Teraz radzisz mężczyznom, jak się ubierać. Czy uważasz, że można ocenić człowieka po jego wyglądzie?
Nie lubię słowa „oceniać”. Uważam, że możemy wpływać na to, jak nas postrzegają inni, a ubiór może nam w tym pomagać albo przeszkadzać. Np. pierwsze wrażenie budujesz tylko raz, przez pierwsze trzy, cztery sekundy kontaktu. Nie zrobisz tego pięknym monologiem na temat Kanta, ale tym, jak wyglądasz, jak jesteś ubrany, czy się uśmiechasz, czy masz widoczną charyzmę. Ale za tym powinno pójść wnętrze.

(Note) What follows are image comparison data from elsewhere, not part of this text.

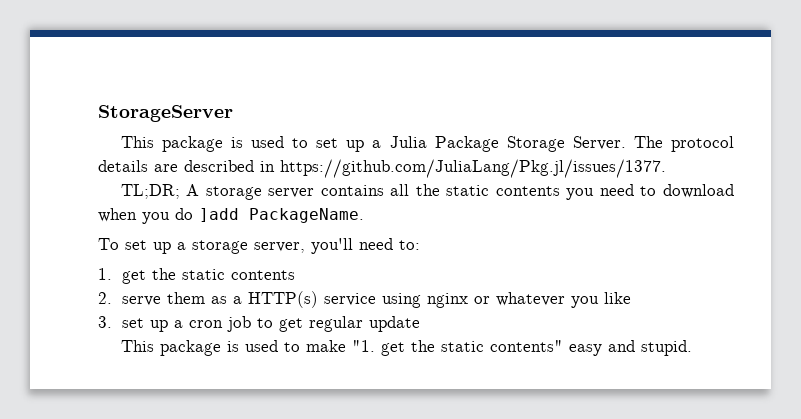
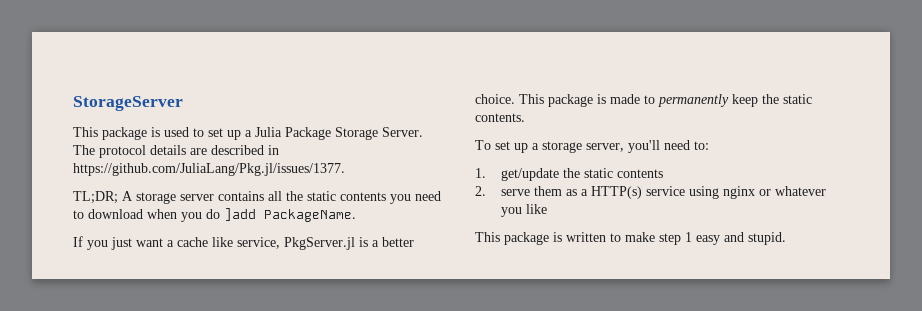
(364, 215) none -> [73,236,414,250] [475,94,812,107] [475,113,525,122] // If you just want a cache like service, PkgServer.jl is a better choice. This package is made to permanently keep the static contents.
[122,270,147,284] get -> [500,168,559,181] get/update
[98,316,421,332] [120,340,278,356] // 3. set up a cron job to get regular update // This package is used -> [475,232,606,245] // This package is written
[351,340,563,356] "1. get the static contents" -> [659,232,692,245] step 1

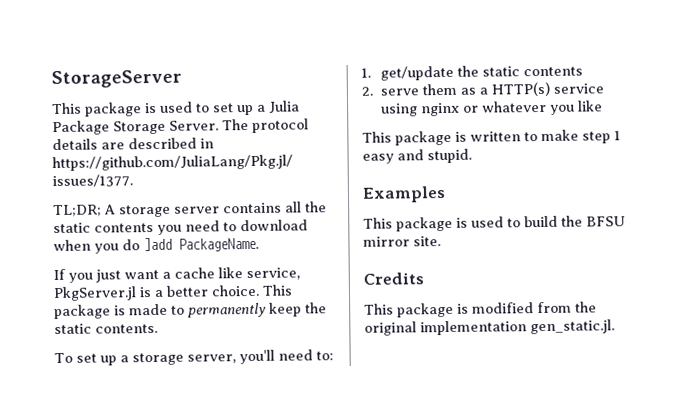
(786, 238) none -> [362,186,446,203] [363,215,626,232] [363,236,441,247] [363,272,424,285] [364,301,597,318] [364,319,615,336] // Examples // This package is used to build the BFSU mirror site. // Credits // This package is modified from the original implementation gen_static.jl.

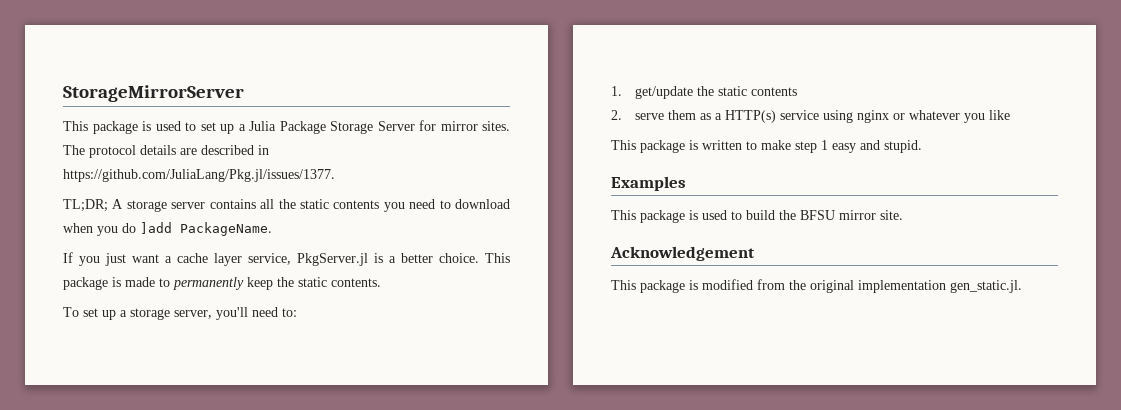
[51,69,182,89] StorageServer -> [63,85,244,102] StorageMirrorServer
[169,120,219,131] Server. -> [377,120,510,131] Server for mirror sites.
[218,267,243,279] like -> [214,253,242,266] layer
[363,272,424,285] Credits -> [610,246,755,261] Acknowledgement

Sam wygląd nie może stać się bożkiem, a w dzisiejszych czasach ludzie są na nim często zafiksowani.
Ciebie samego ludzie często hejtują za wygląd…
To się zdarza, ale ja i tak mam na swoim fanpage’u relatywnie mało hejtu. Biorę teraz udział w kampanii „Weź nie hejtuj”, ale liczę się z takimi reakcjami. Postaw się na świecznik, a będą próbowali cię zgasić. Niezależnie od tego, co robimy i tak zawsze znajdzie się ktoś, kto będzie chciał nam wbić szpilę. Kiedy „Ekskluzywny Menel” zaczął się rozrastać i podążających za nim fanów stało się nagle 140 tysięcy, to wiadomo, że wzrosła również liczba głosów krytycznych. Tych pozytywnych jest znacznie więcej i na tym się koncentruję, ale mam taką politykę, że na każdy hejt staram się odpowiedzieć.

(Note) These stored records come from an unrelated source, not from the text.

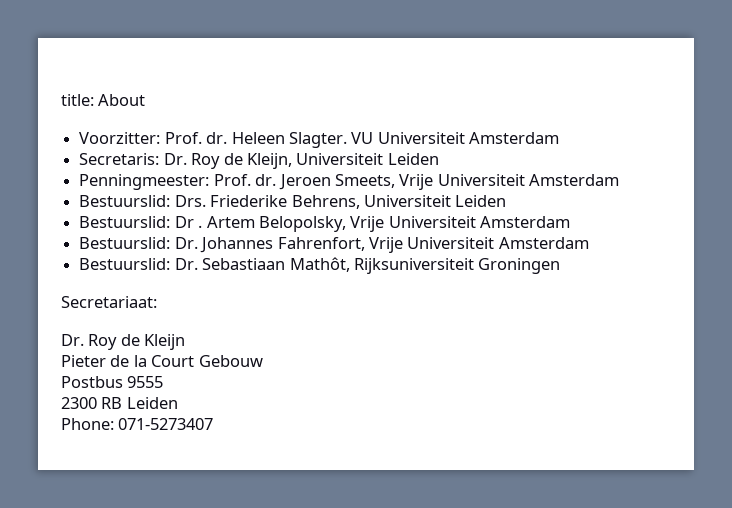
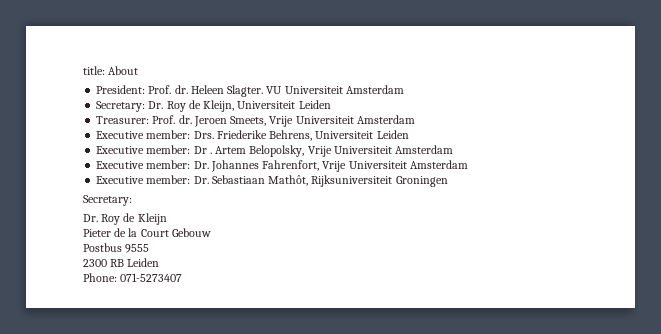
[79,132,161,144] Voorzitter: -> [96,85,146,94] President:
[79,153,160,165] Secretaris: -> [96,101,146,112] Secretary:
[79,174,210,190] Penningmeester: -> [96,116,150,124] Treasurer:
[79,195,171,207] Bestuurslid: -> [96,130,191,139] Executive member:
[79,216,171,228] Bestuurslid: -> [96,145,191,154] Executive member:
[79,237,171,249] Bestuurslid: -> [96,160,191,169] Executive member:
[79,258,171,270] Bestuurslid: -> [96,175,191,184] Executive member:
[61,296,157,308] Secretariaat: -> [83,195,132,206] Secretary:

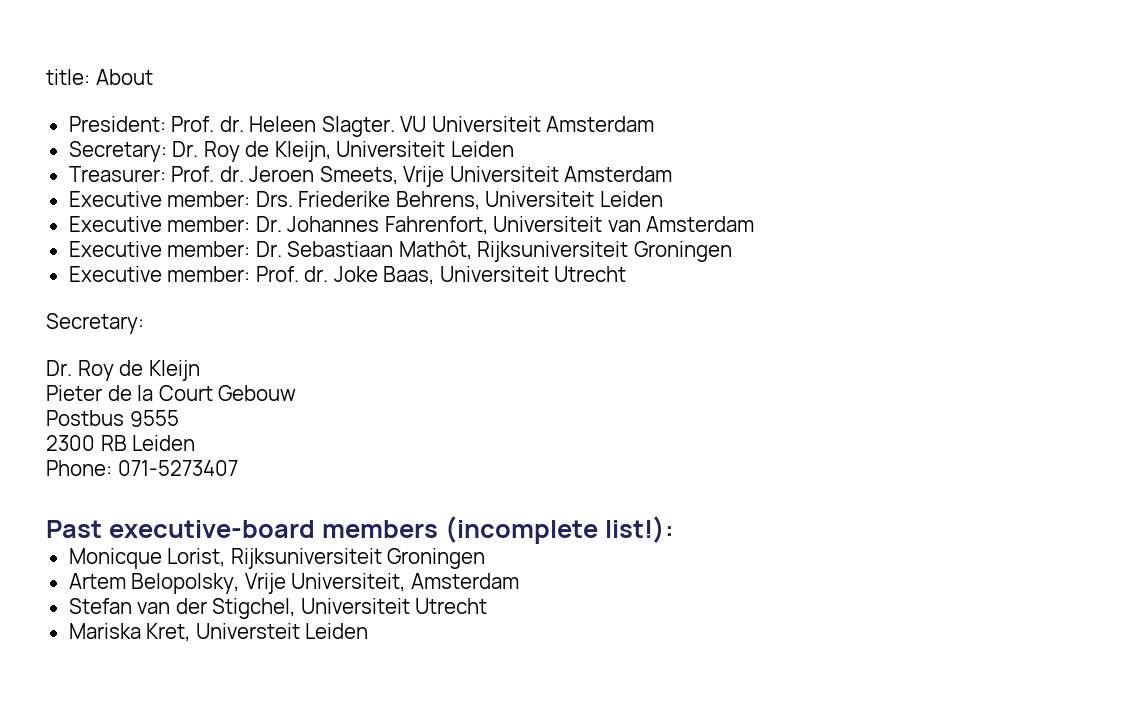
[96,145,454,157] // Executive member: Dr . Artem Belopolsky, Vrije Universiteit Amsterdam -> (663, 199) none
[322,161,407,172] Vrije Universiteit -> [493,216,641,232] Universiteit van
(448, 181) none -> [68,266,627,285] // Executive member: Prof. dr. Joke Baas, Universiteit Utrecht
(183, 277) none -> [46,516,674,544] [68,548,486,569] [68,573,519,594] [68,598,488,619] [68,623,369,642] // Past executive-board members (incomplete list!): // Monicque Lorist, Rijksuniversiteit Groningen // Artem Belopolsky, Vrije Universiteit, Amsterdam // Stefan van der Stigchel, Universiteit Utrecht // Mariska Kret, Universteit Leiden

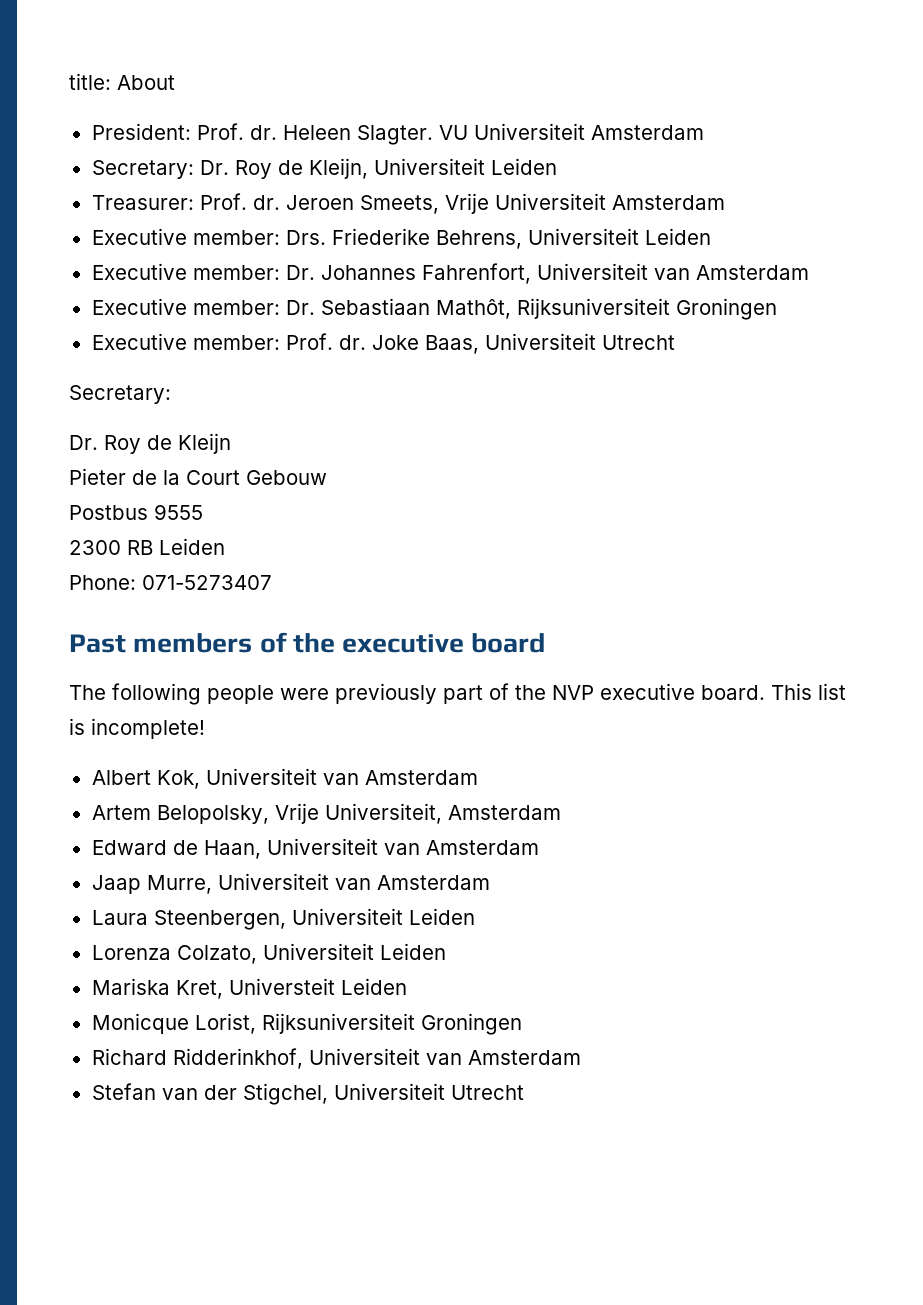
[108,516,674,544] executive-board members (incomplete list!): -> [133,632,546,653] [69,683,846,705] [69,718,205,739] [91,768,478,789] [91,803,561,824] [91,838,539,859] [91,873,490,894] [91,908,475,930] [91,943,446,964] [91,978,407,999] members of the executive board // The following people were previously part of the NVP executive board. This list is incomplete! // Albert Kok, Universiteit van Amsterdam // Artem Belopolsky, Vrije Universiteit, Amsterdam // Edward de Haan, Universiteit van Amsterdam // Jaap Murre, Universiteit van Amsterdam // Laura Steenbergen, Universiteit Leiden // Lorenza Colzato, Universiteit Leiden // Mariska Kret, Universteit Leiden
[68,573,406,594] Artem Belopolsky, Vrije Universiteit, -> [91,1048,462,1069] Richard Ridderinkhof, Universiteit van
[68,623,369,642] // Mariska Kret, Universteit Leiden -> (524, 1092) none

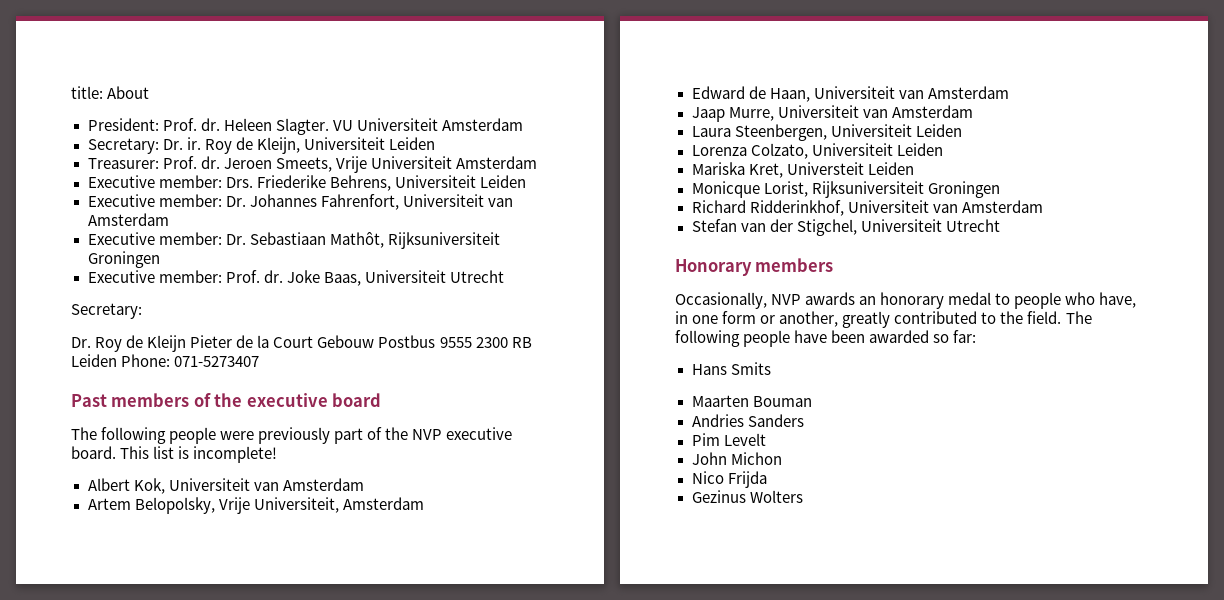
(229, 167) none -> [186,137,201,150] ir.
(231, 443) // -> (187, 343) none
(327, 477) // -> (375, 341) none
(203, 512) // -> (472, 342) none
(225, 546) // -> (117, 360) none
(524, 1092) none -> [675,258,834,276] [675,292,1137,309] [675,311,1092,328] [675,330,977,347] [691,362,771,375] [691,395,812,407] [691,414,804,427] [691,433,766,446] [691,452,782,465] [691,471,767,488] [691,490,803,503] // Honorary members // Occasionally, NVP awards an honorary medal to people who have, in one form or another, greatly contributed to the field. The following people have been awarded so far: // Hans Smits // Maarten Bouman // Andries Sanders // Pim Levelt // John Michon // Nico Frijda // Gezinus Wolters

Wolisz wdawać się w dyskusję, niż ignorować?
Nie czytam komentarzy na portalach, które nie są związane z moim blogiem, ale jeśli hejt pojawia się na moim Facebooku czy Instagramie, to zwykłem bronić tego, co robię. Staram się odpowiadać inteligentnie i zwykle kończy się to tym, że druga strona milczy. Jeżeli ktoś zarzuca mi, że jestem głupi, to mam pytanie: czy uznajesz mnie za głupka na podstawie piętnastu zdjęć, które zobaczyłeś? Jeśli rozmawialibyśmy dwie godziny i w tym czasie wytknąłbyś mi głupotę, to może miałbyś prawo mnie tak ocenić, ale w inny sposób pokazujesz tylko swoje ograniczenie. Zwykle w ten sposób staram się dyskutować. Jedyne, czego nie toleruję to wulgaryzmy. Dwa razy miałem taką sytuację. Jedna osoba została zablokowana, druga upubliczniona.
I co zrobiła?
To się zwykle kończy tak, że te osoby kulą ogon i przepraszają. Dla mnie to śmieszne, bo ja nie mam satysfakcji z takiego obrotu sprawy. W dzisiejszych czasach próbujemy trochę tłumaczyć hejterów: skoro się publikujesz, to musisz mieć grubą skórę. Ale to nie jest tak. To że dzielę się z innymi tym, co robię, nie jest przyzwoleniem na wulgaryzmy pod moim adresem. Możesz krytykować, możesz nie rozumieć, ale to nie znaczy, że ja nie mam prawa tego robić.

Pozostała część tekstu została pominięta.